Holy hell, I know a thing or seventy-five about frustration. But for the sake of my sanity let's just stick to characters tonight- The Broke and the Bookish ask us for the top ten most frustrating characters, which I think is an interesting concept. Sometimes I am fully aware that characters are deliberately frustrating, but I think that sometimes they're the result of poor writing. A mix of both:
1. The Girls from The Lost Girls: Three Friends. Four Continents. One Unconventional Detour Around the World by Jennifer Baggett- I'm going to be honest- I found this memoir of three friends who abandon their lives and travel the world for a year frustrating because I felt like they held back. There had to be more drama! More sex! More scandal!
2. Ron Weasley from Harry Potter by JK Rowling- Stop being so whiny! Be cooler! Stop being okay with the side-kick role!
3. Katniss from The Hunger Games by Suzanne Collins- Make up your damn mind! Pick a boy! Stop being so melodramatic!
4. Cheryl from Wild by Cheryl Strayed- Since this is a nonfiction book I guess I was frustrated with the both the main "character" and author. She made the stupidest decision sometimes! While it ended up okay, deciding to hike the PCT was even pretty reckless. Her choices as to what to include in the book too were a little off at times, as well.
5. Gregor* from The Metamorphosis by Franz Kafka- I'm sorry, but if I woke up as a mothereffing bug I'd be a little pissed. In fact, I would demand that someone help me out. But no, Gregor opts to chill at home. A mothereffing bug.

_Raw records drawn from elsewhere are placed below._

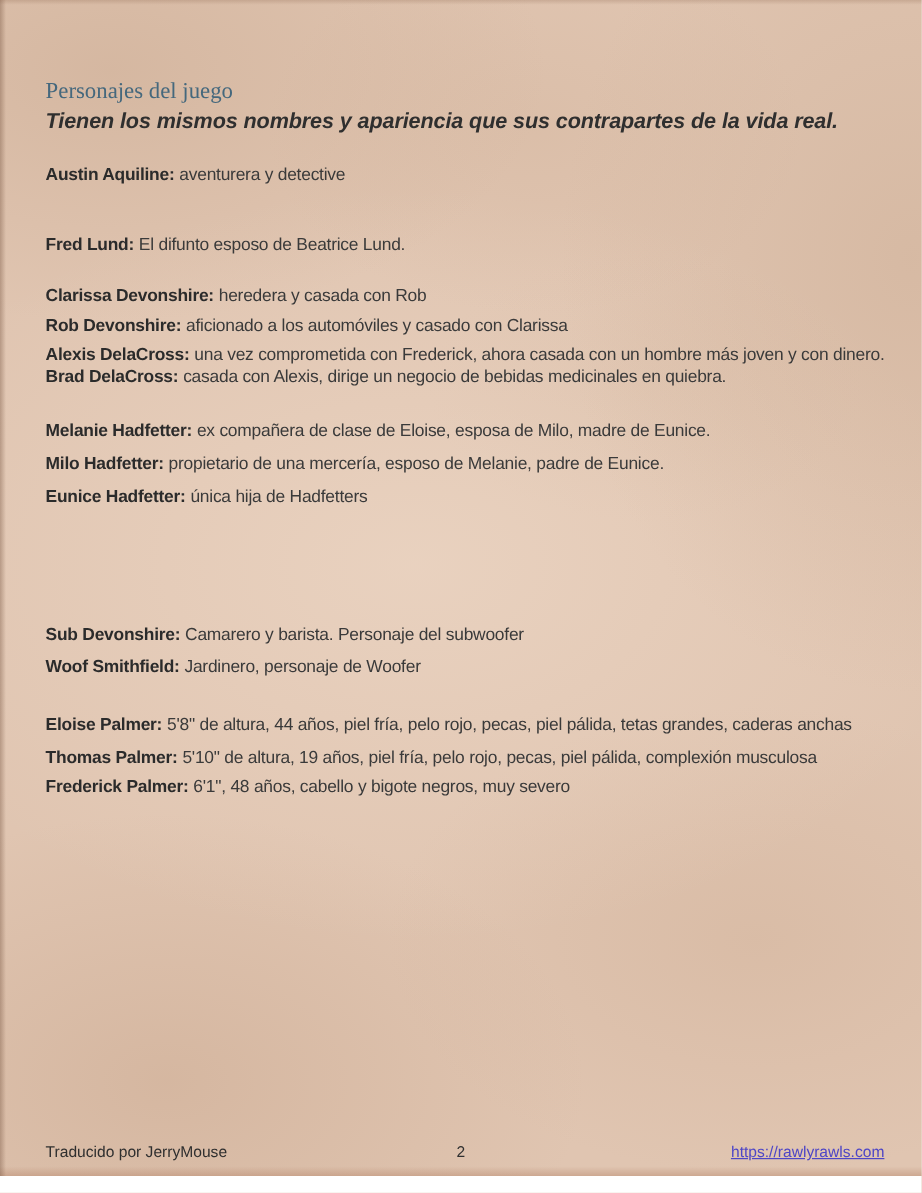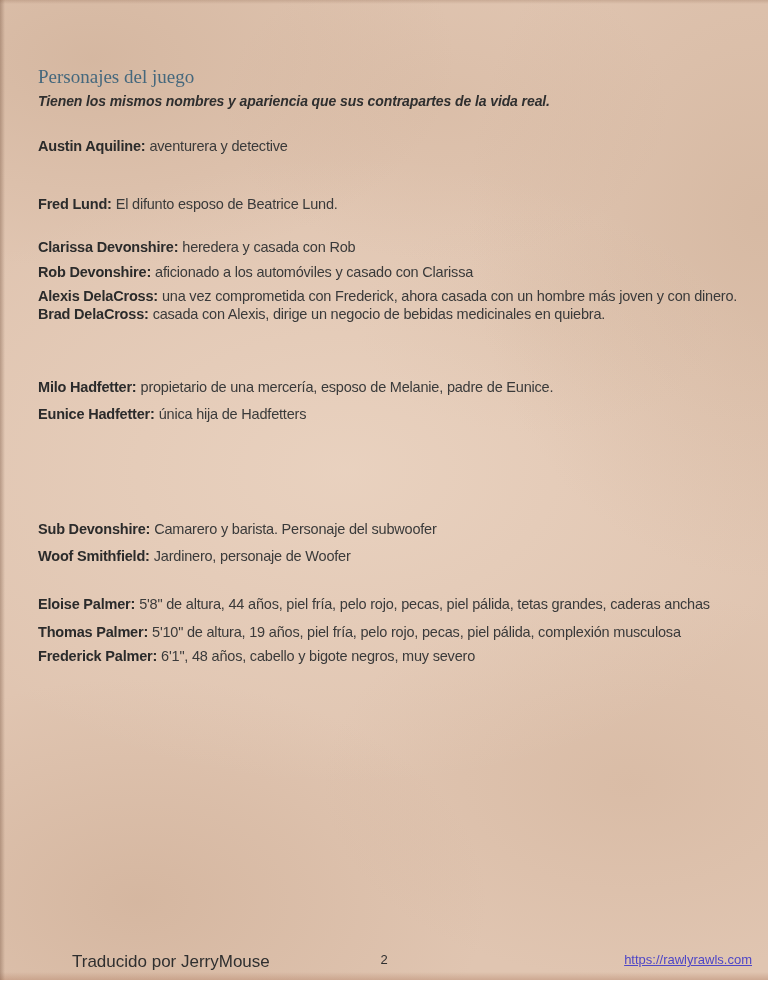--- a/index.html
+++ b/index.html
@@ -36,7 +36,7 @@
   .subtitle {
     position: absolute;
     left: 38px; top: 92px;
-    font-size: 14px;
+    font-size: 18px;
     line-height: 18px;
     font-style: italic;
     font-weight: 600;

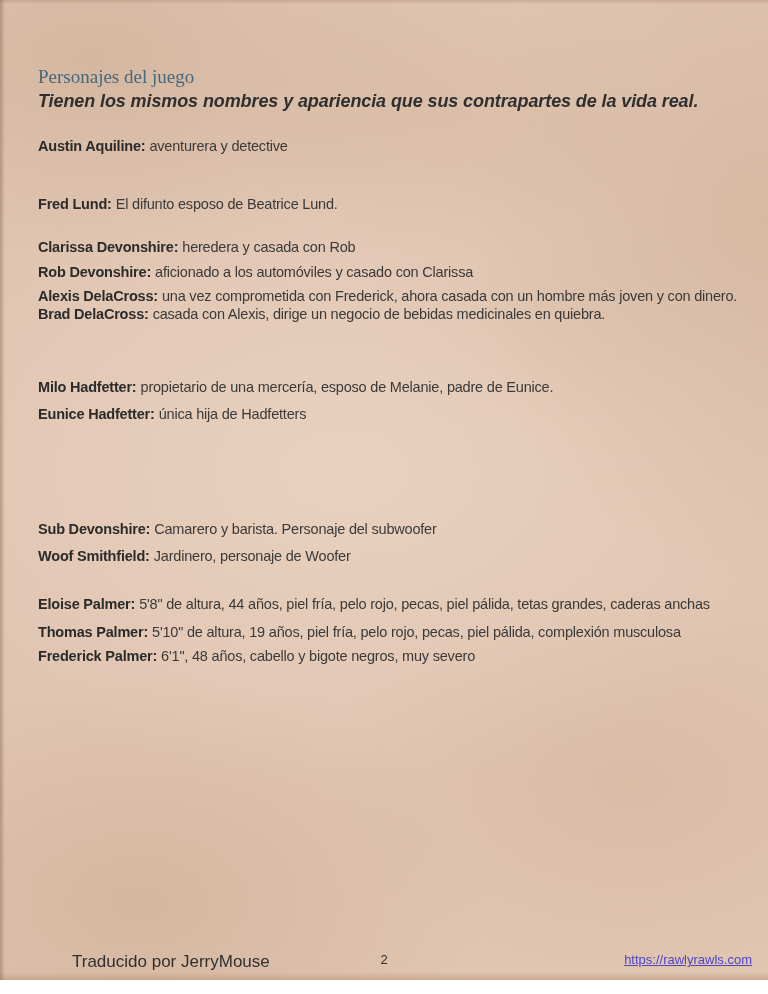--- a/index.html
+++ b/index.html
@@ -113,6 +113,9 @@
     <span class="char-name">Brad DelaCross:</span><span>casada con Alexis, dirige un negocio de bebidas medicinales en quiebra.</span>
   </div>
 
+  <div class="char-line" style="top:351px">
+    <span class="char-name">Melanie Hadfetter:</span><span>ex compañera de clase de Eloise, esposa de Milo, madre de Eunice.</span>
+  </div>
   <div class="char-line" style="top:379px">
     <span class="char-name">Milo Hadfetter:</span><span>propietario de una mercería, esposo de Melanie, padre de Eunice.</span>
   </div>

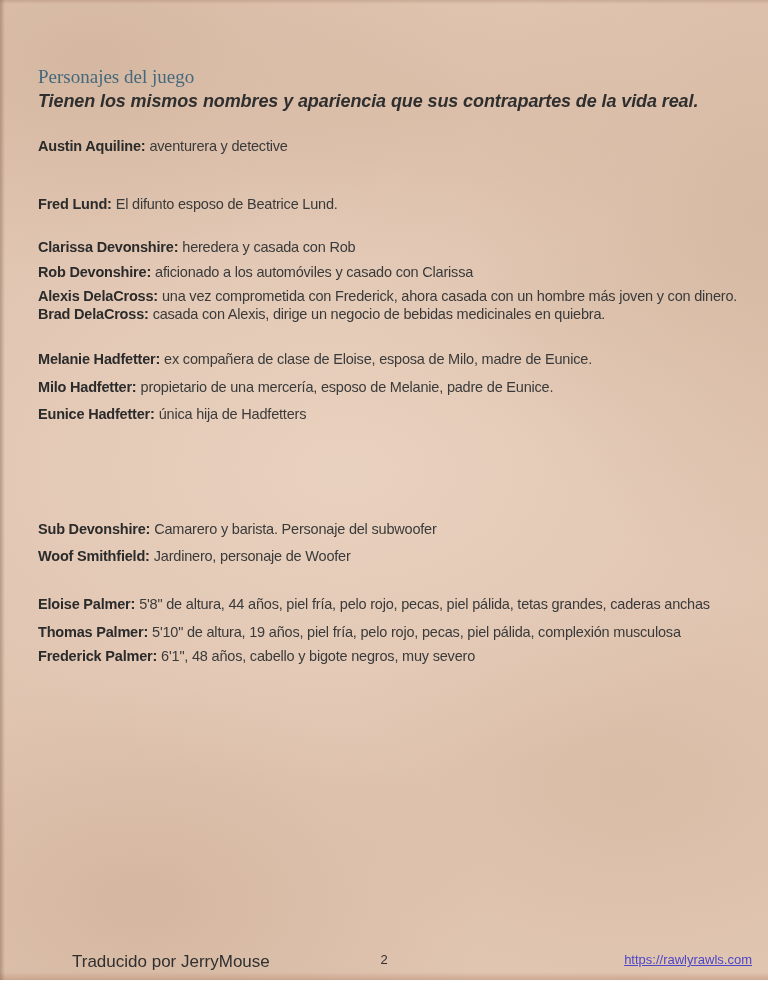--- a/index.html
+++ b/index.html
@@ -64,9 +64,8 @@
   .footer-left {
     position: absolute;
     left: 38px; top: 952px;
-    font-size: 17px;
+    font-size: 13px;
     color: #2f2f2f;
-    margin-left: 34px;
   }
   .footer-page {
     position: absolute;

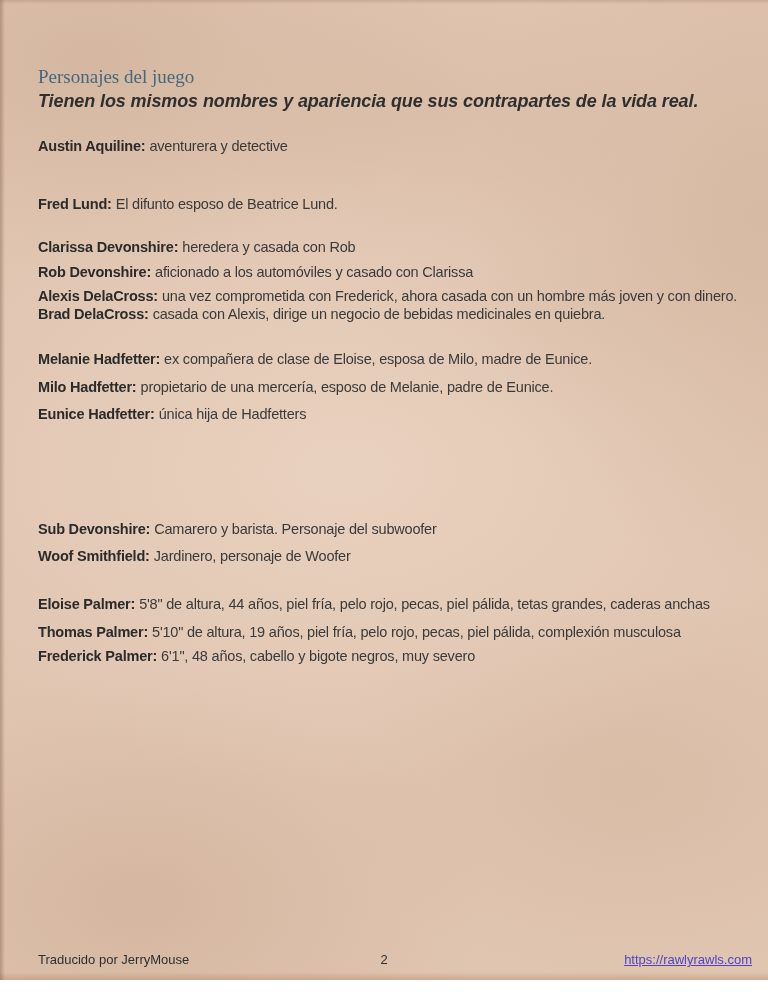--- a/index.html
+++ b/index.html
@@ -77,7 +77,7 @@
   }
   .footer-link {
     position: absolute;
-    right: 16px; top: 952px;
+    right: 31px; top: 952px;
     font-size: 13px;
     color: var(--link, #4e46c6);
     text-decoration: underline;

6. Bilbo Baggins from The Hobbit by JRR Tolkien- Whiner to the max. You don't want people partying in your house and eating your food? Tell them to leave. You don't want to go on an epic adventure? Don't go. Not liking the wild? Use your ring and hightail it home.
7. Golden Richards* from The Lonely Polygamist by Brady Udall- Sick of your life being problematic? Only marry one woman! We're trouble enough! And while you're at it, stop screwing around with additional women! Make better decisions, man.
8. Raskolnikov* from Crime and Punishment by Fydor Dostoyevsky- This is one of my favorite books, but seriously, don't murder people if you don't want to feel like shit later. And if you feel so guilty turn yourself in or figure out a way to get over it.
9. Chris McCandless from Into the Wild by Jon Krakauer- Again, a real character, but I found his inability to adequately prepare for his trek extremely infuriating. You can still live off the land and get in touch with your inner chi by bringing a map, compass, and some cash.
10. Sally Jay from The Dud Avocado by Elaine Dundy- Constant flip-flopping between "oh, I want to be so independent" and "please, men, buy thing for me, pay for my stuff."
* I'm being dramatic. I understand the literary integrity, don't you worry.